▶ [ACTION ITEM]: Please set down each entry exactly, omitting any picture it holds.

▶ [SUPPLIED INFORMATION]:
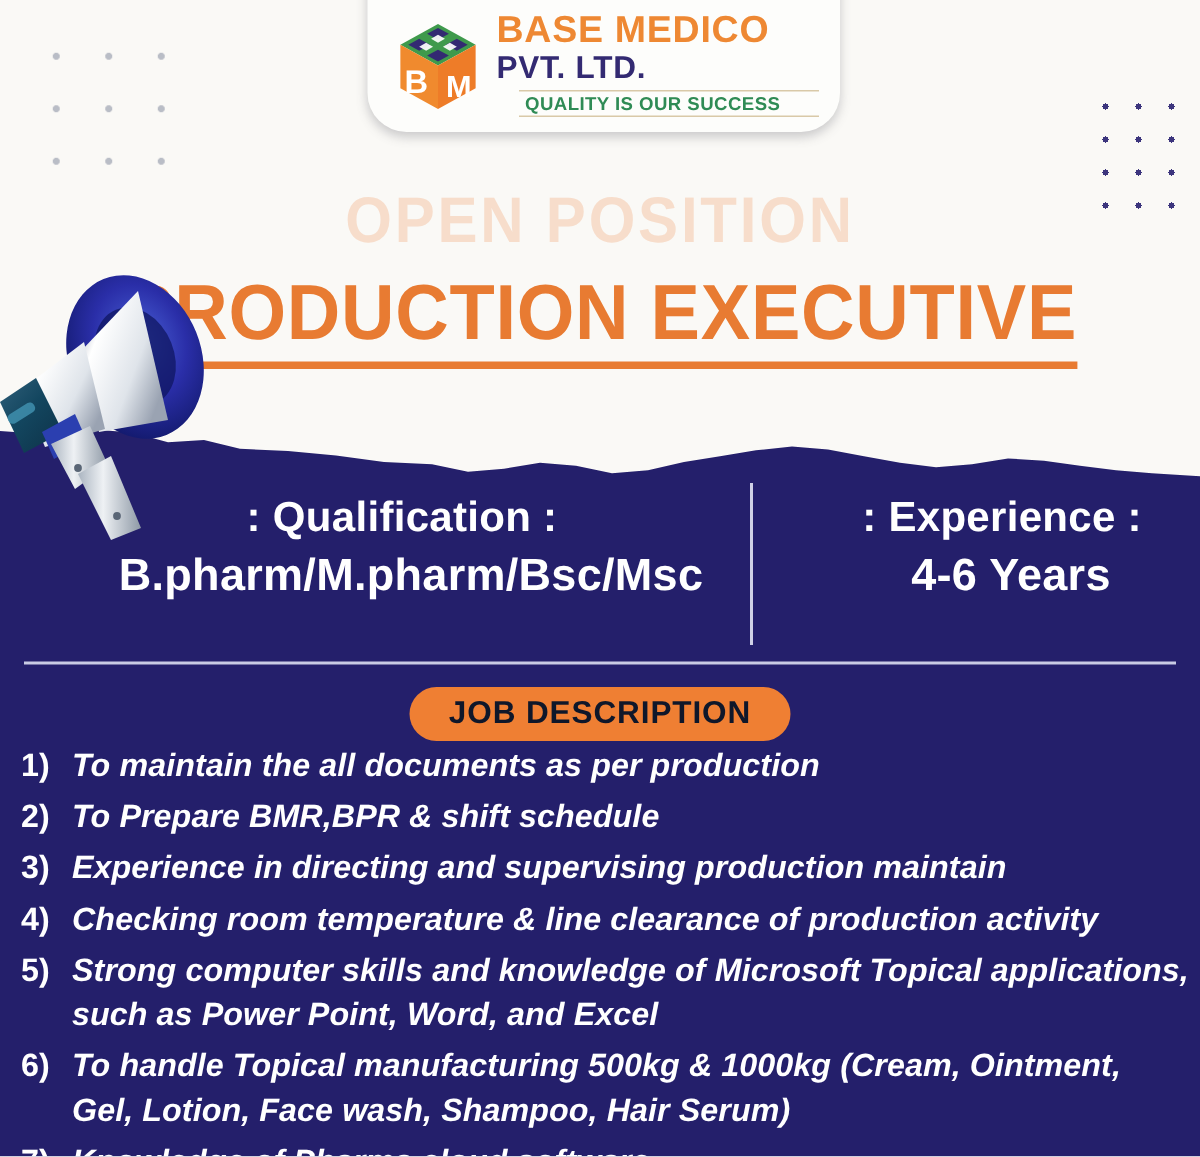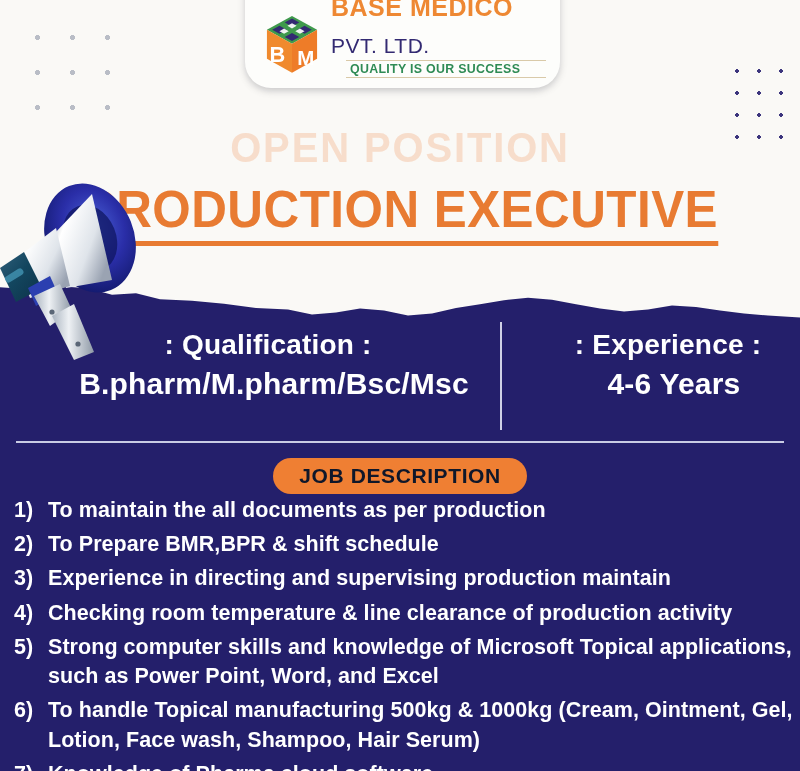"PVT. LTD." .logo-line2 { font-weight: normal -> bold; margin-top: 13px -> none }
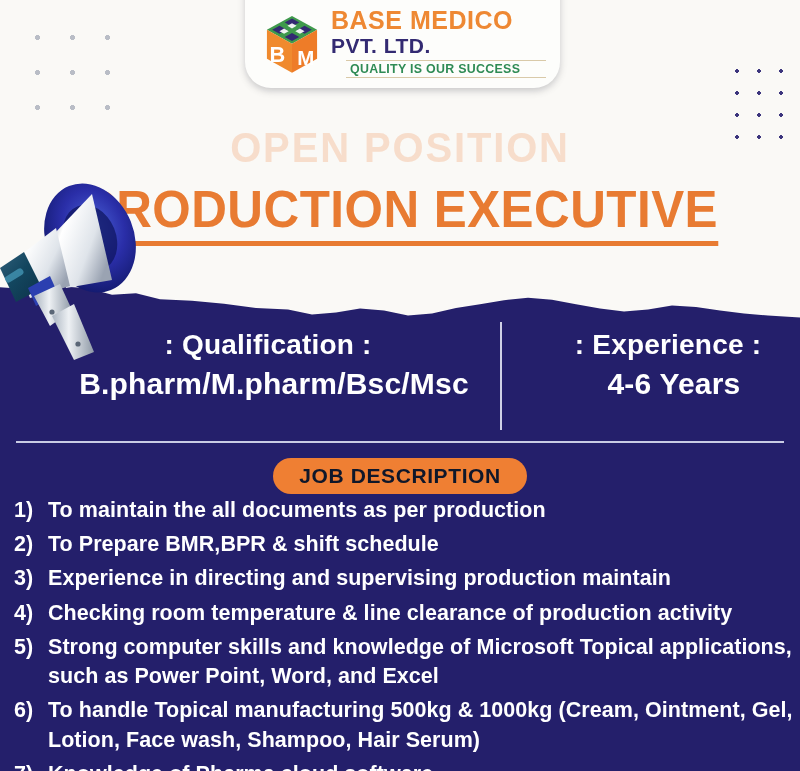"To maintain the all documents" .desc-text { font-style: none -> italic }
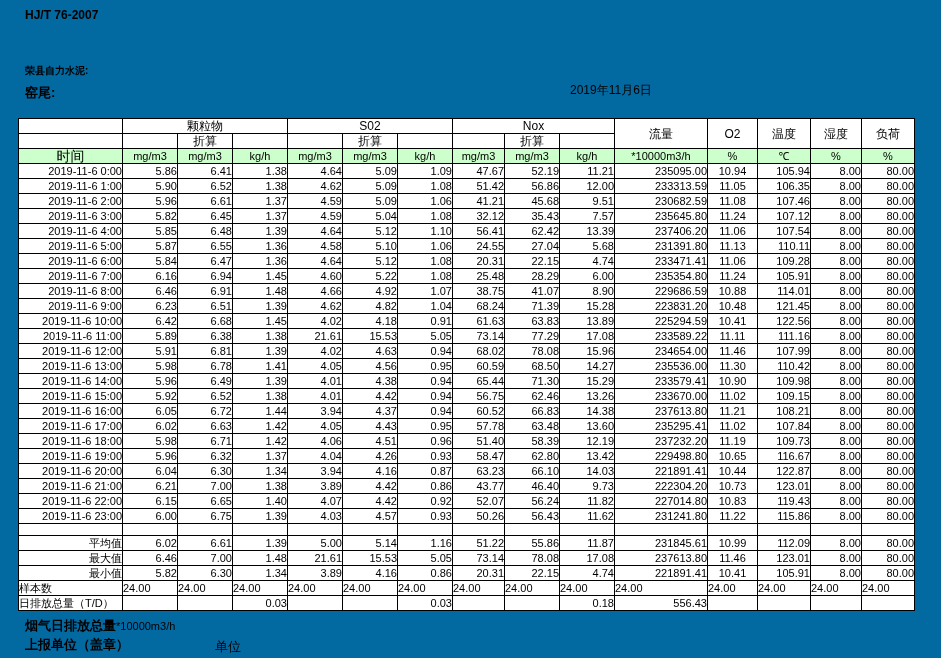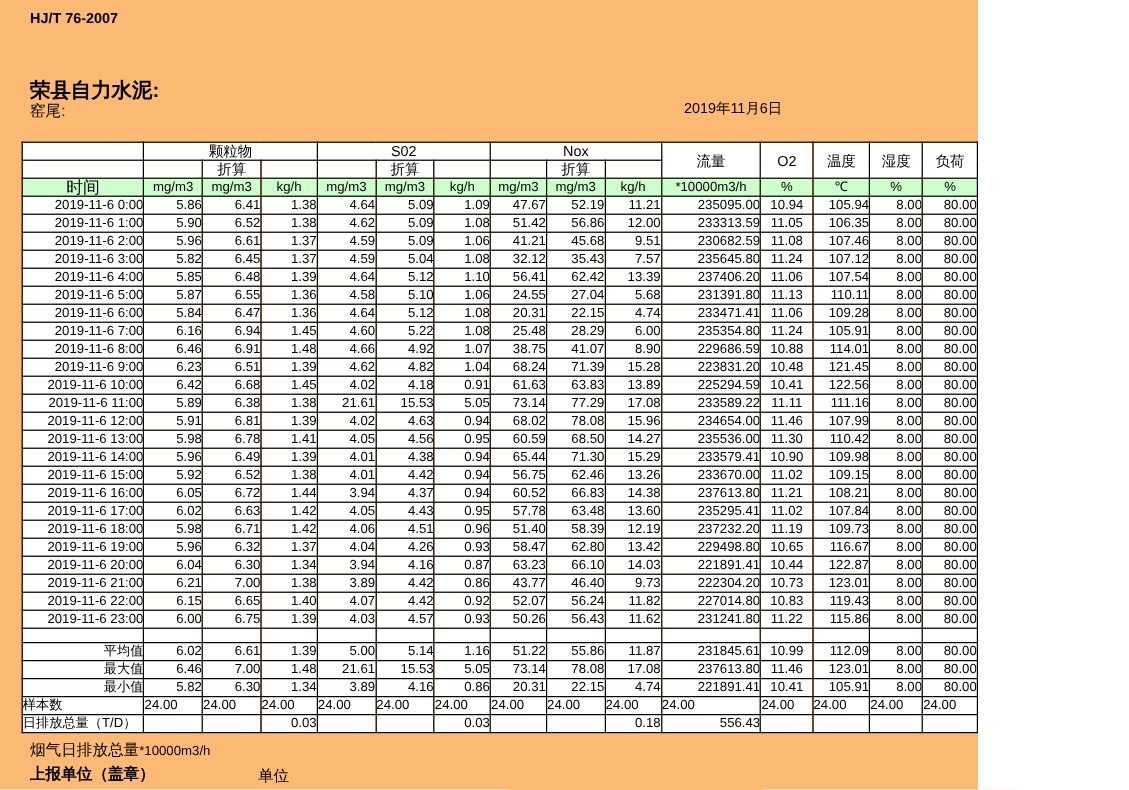"HJ/T 76-2007" .page { background: #fdba74 -> #0369a1; width: 815px -> 941px }
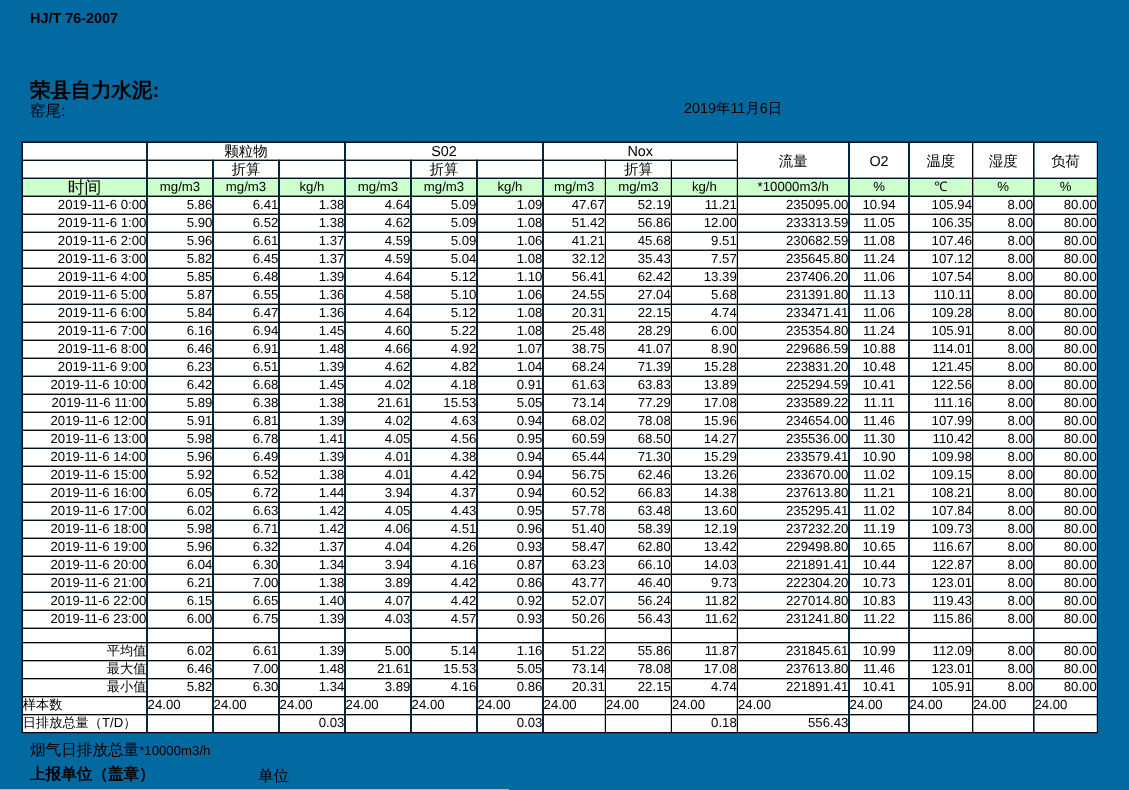"荣县自力水泥:" .company { font-size: 17px -> 10px }
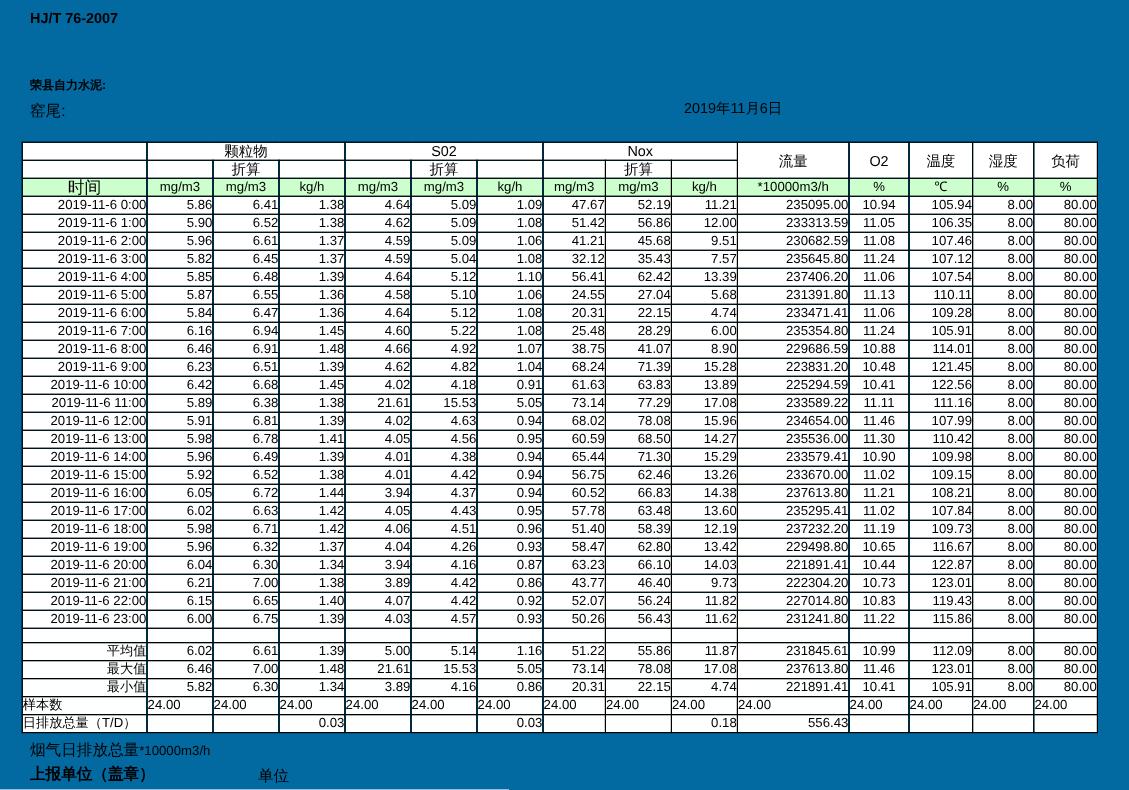"窑尾:" .kiln { font-weight: normal -> bold }
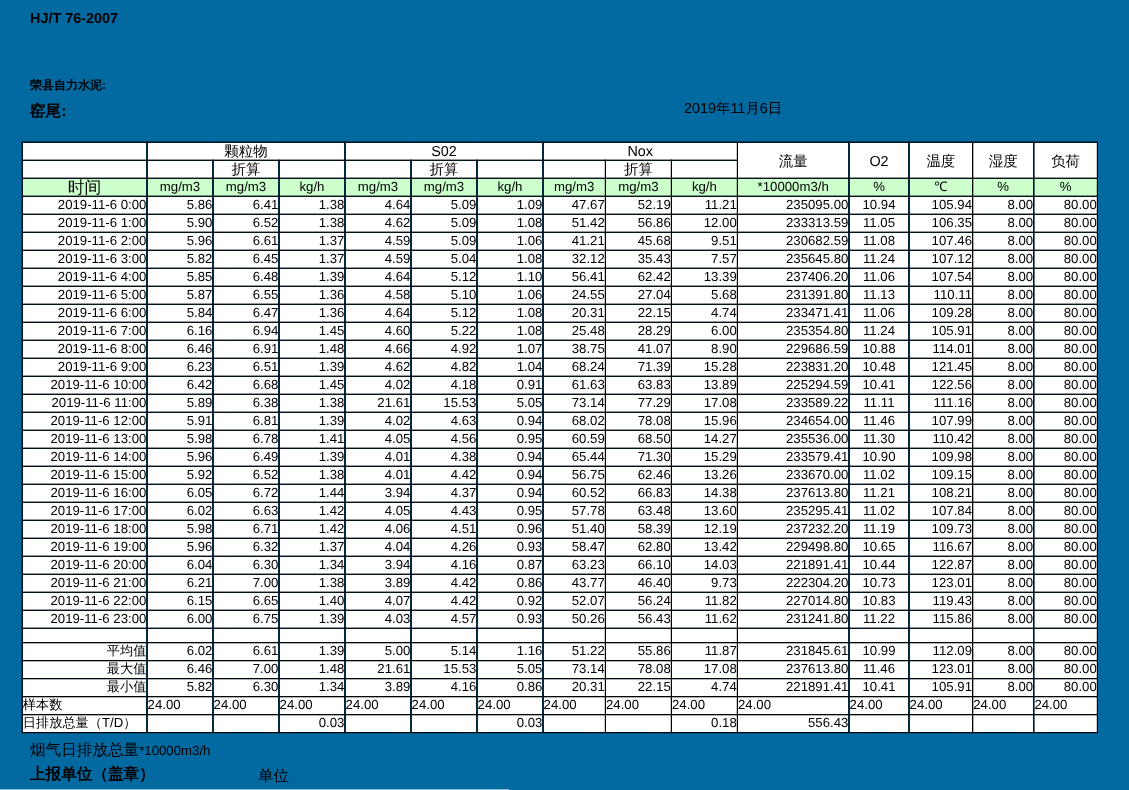"烟气日排放总量" .foot1 .b { font-weight: normal -> bold }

▶ [RESULT OF THIS EXERCISE]:
"PVT. LTD." .logo-line2 { font-weight: normal -> bold; margin-top: 13px -> none }
"To maintain the all documents" .desc-text { font-style: none -> italic }
"HJ/T 76-2007" .page { background: #fdba74 -> #0369a1; width: 815px -> 941px }
"荣县自力水泥:" .company { font-size: 17px -> 10px }
"窑尾:" .kiln { font-weight: normal -> bold }
"烟气日排放总量" .foot1 .b { font-weight: normal -> bold }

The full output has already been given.